Transmissions have a function built into them where when you let off the throttle they will use engine compression to slow the car somewhat. Much of this is dependant upon year make model type of trans, etc. Hard to believe if this is what malfunctioned that it is now fine, and didn't tear itself to pieces. Call me stubborn, but I still think this car went into reverse. When you fool around long enough with the shifter in a way that it really wasn't meant to be used, eventually the law of averages will kick in and something bad will happen. I don't know how hard you are getting on this car shifting like that, but maybe the motor mount broke and you didn't notice it because you were too busy trying not to go thru the windshield.
 
Once everything cools down, the brakes won't be grabbing anymore. like during the time that passed when you were cleaning your shorts after the lockup (sorry, just had to). I work on trains and when working on loco's or train cars all it takes is a dragging brake on a wheel to keep you from moving them in the shop. same thing happens, shoes warm up and then stop the loco. we will have moved loco 75 yards then it doesn't want to move anymore.
 
A short note about how my brakes locked up. About 1 1/2 to 2 years ago my right front caliper felt a little funny like it was dragging just a little. Since it was fairly new I felt that it was the flex line so I bought one.

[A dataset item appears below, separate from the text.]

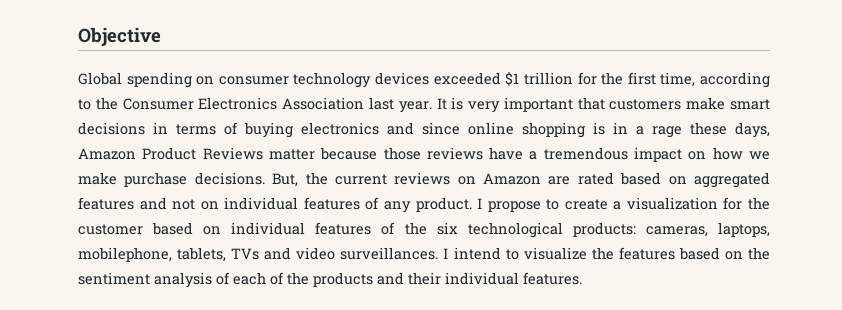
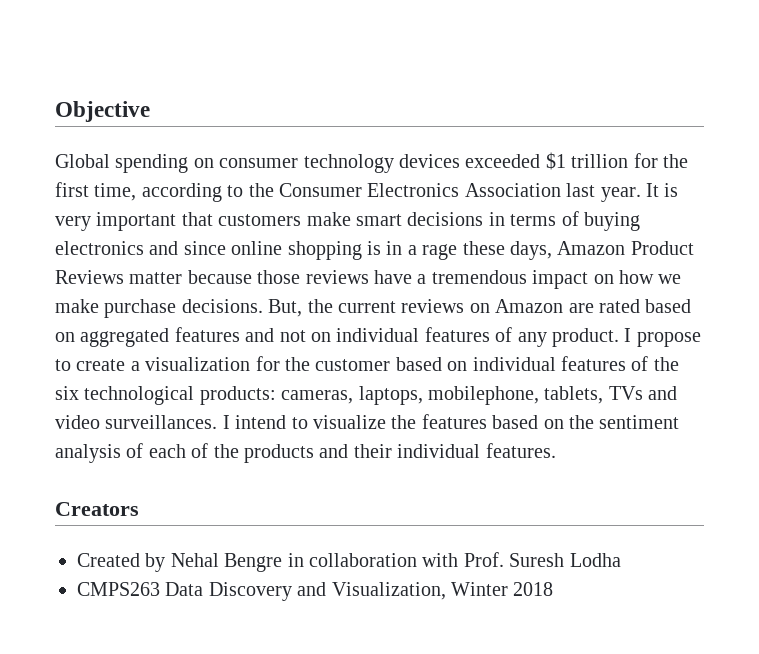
(582, 278) none -> [55,502,139,516] [77,552,621,572] [77,582,554,601] // Creators // Created by Nehal Bengre in collaboration with Prof. Suresh Lodha // CMPS263 Data Discovery and Visualization, Winter 2018

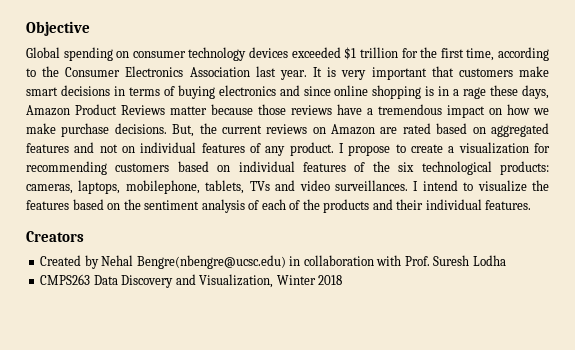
[285,357,391,371] the customer -> [26,161,170,175] recommending customers
[224,553,283,572] Bengre -> [136,255,286,269] Bengre(nbengre@ucsc.edu)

It sat on top of my tool box untill just this summer when I had to finally change it when the brake completely locked up while I was trying to pull my boat up the ramp. After the pressure bled off I was able to get home without using the brakes, since I am in the country. Point is I had plenty of warning about this condition. Others have mentioned that they also had this type of problem, and I bet some of them knew it before it became totally critical. What is hard to understand is why it didn't happen again, right away. You can check for a hot brake by putting the back of your hand near the wheel and feeling the heat. Don't know if you did that after your panic stop, but it could have told you a lot. One other thing, what does your trans fluid look and smell like? Also, although it is not by any means impossible, it would take a lot of fluid to be trapped to activate two wheel cylinders. A caliper requires much less. The brakes must be almost perfect because usually one could be expected to apply sooner than the other. I don't know if this is true or not, but with a sure grip maybe one locked wheel could stop the other. I don't know, I never tried to find out. A differential guru on here could probalby tell us.
 
I still think its something in the trany. Most likely you will have to totally disassemble to find the problem.
I think that to lock the tires up with the brakes you would have to apply them hard and fast. My duster has 10x2.5 rear drums and optimisticlly 300hp. I can easly out power the rear brakes. You have ruled out the rear end that leaves the trany.
 
I'm also Still going with the Tranny. especially factoring in the manual shifting aspect when it happened.
I just hope it ends up not costing a fortune to fix.
 
Hmm..hopefully it's the brakes. As fun as a tranny rebuild sounds (I wanna do some motor work and paint over the winter anyways) I don't need another project. I don't understand how manually shifting plays into this. I can assure everyone that it did not accidently get thrown into reverse. I've heard rumors of it being bad on a tranny but never really understood why. Makes more heat, uses different bands and clutches..? I sometimes manually shift cause..well...it's funner that way and I can offer more control through turns or when passing. I don't see how the tranny could have taken this kind of abuse and still shift ok, manually and automatically.
 
Hopefully it's the brakes X2. Sure would be a cheaper and easier fix. But again, just my opinion. BTW, just ask my wife, I've been wrong before also.